> [What you are asked to do]:
All of the data should be repeated exactly; pictures are not part of the copy.

> [Record excerpts]:
#####

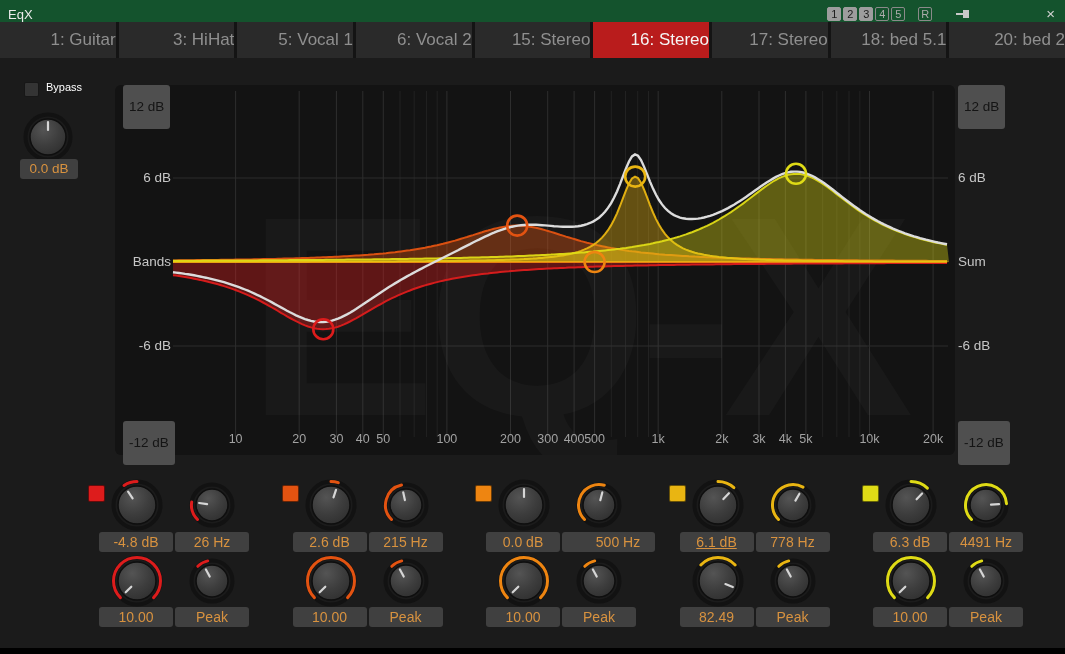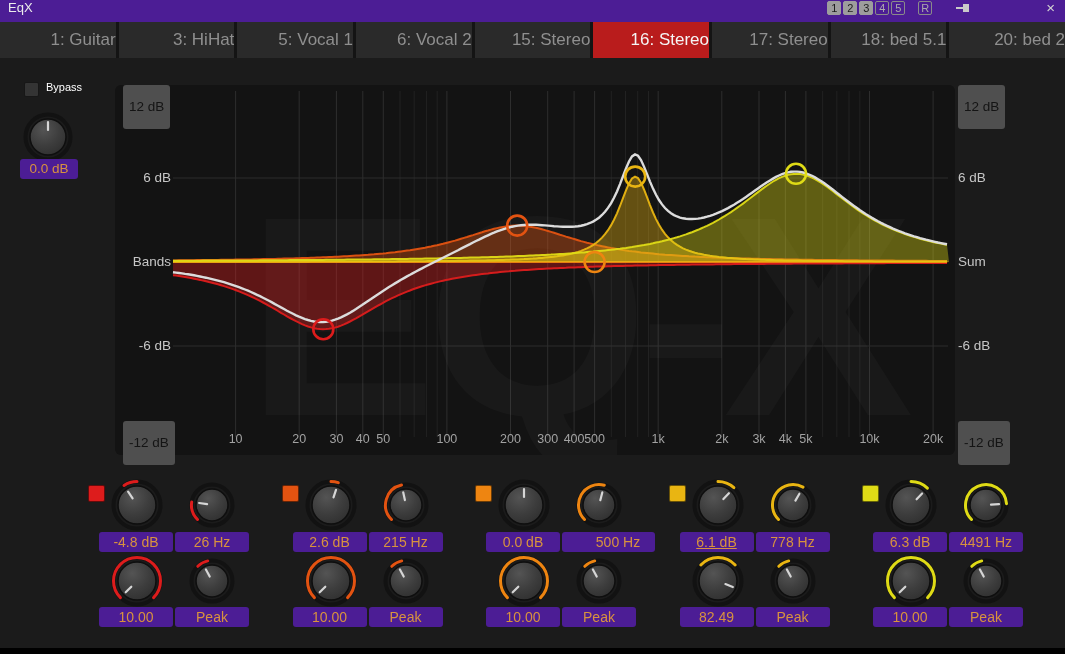--- a/index.html
+++ b/index.html
@@ -6,8 +6,8 @@
   #app{position:relative;width:1065px;height:654px;background:#1b1b1b;overflow:hidden;
        font-family:"Liberation Sans",sans-serif;-webkit-font-smoothing:antialiased;}
   
-  #titlebar{position:absolute;left:0;top:0;width:100%;height:22px;background:#4c1d95;
-            display:flex;align-items:flex-start;}
+  #titlebar{position:absolute;left:0;top:0;width:100%;height:22px;background:#14532d;
+            display:flex;align-items:flex-end;}
   #title{color:#ebebeb;font-size:13px;padding-left:8px;}
   #tb-right{margin-left:auto;display:flex;align-items:center;padding-right:10px;}
   .pbtn{width:14px;height:14px;margin-left:1px;border-radius:2px;font-size:11px;line-height:14px;

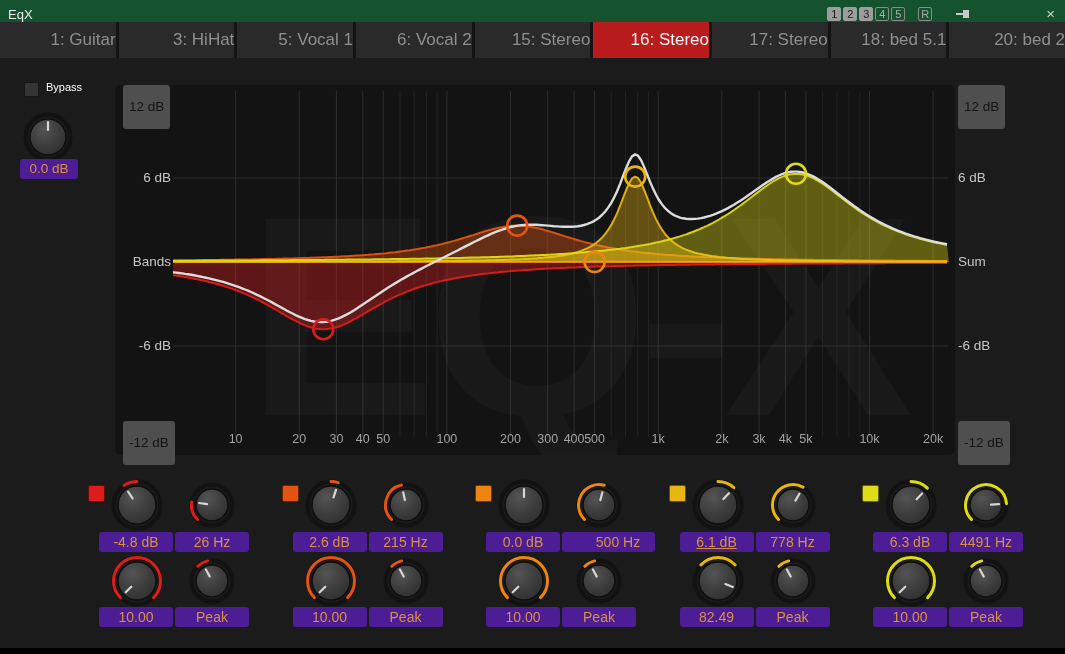--- a/index.html
+++ b/index.html
@@ -36,7 +36,7 @@
   #bypass-box{position:absolute;left:24px;top:82px;width:15px;height:15px;background:#343434;
               border:1px solid #171717;border-radius:2px;box-sizing:border-box;}
   #bypass-label{position:absolute;left:46px;top:81px;color:#ffffff;font-size:11px;}
-  .valbox{position:absolute;height:20px;background:#4c1d95;border-radius:3px;color:#d8923f;
+  .valbox{position:absolute;height:20px;background:#404040;border-radius:3px;color:#d8923f;
           font-size:14px;line-height:20px;text-align:center;}
   .band-group{position:absolute;top:470px;width:190px;height:175px;}
   .enable-sq{position:absolute;left:0;top:15px;width:17px;height:17px;border-radius:2px;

#####

> [Answer space]:
--- a/index.html
+++ b/index.html
@@ -6,8 +6,8 @@
   #app{position:relative;width:1065px;height:654px;background:#1b1b1b;overflow:hidden;
        font-family:"Liberation Sans",sans-serif;-webkit-font-smoothing:antialiased;}
   
-  #titlebar{position:absolute;left:0;top:0;width:100%;height:22px;background:#4c1d95;
-            display:flex;align-items:flex-start;}
+  #titlebar{position:absolute;left:0;top:0;width:100%;height:22px;background:#14532d;
+            display:flex;align-items:flex-end;}
   #title{color:#ebebeb;font-size:13px;padding-left:8px;}
   #tb-right{margin-left:auto;display:flex;align-items:center;padding-right:10px;}
   .pbtn{width:14px;height:14px;margin-left:1px;border-radius:2px;font-size:11px;line-height:14px;

--- a/index.html
+++ b/index.html
@@ -36,7 +36,7 @@
   #bypass-box{position:absolute;left:24px;top:82px;width:15px;height:15px;background:#343434;
               border:1px solid #171717;border-radius:2px;box-sizing:border-box;}
   #bypass-label{position:absolute;left:46px;top:81px;color:#ffffff;font-size:11px;}
-  .valbox{position:absolute;height:20px;background:#4c1d95;border-radius:3px;color:#d8923f;
+  .valbox{position:absolute;height:20px;background:#404040;border-radius:3px;color:#d8923f;
           font-size:14px;line-height:20px;text-align:center;}
   .band-group{position:absolute;top:470px;width:190px;height:175px;}
   .enable-sq{position:absolute;left:0;top:15px;width:17px;height:17px;border-radius:2px;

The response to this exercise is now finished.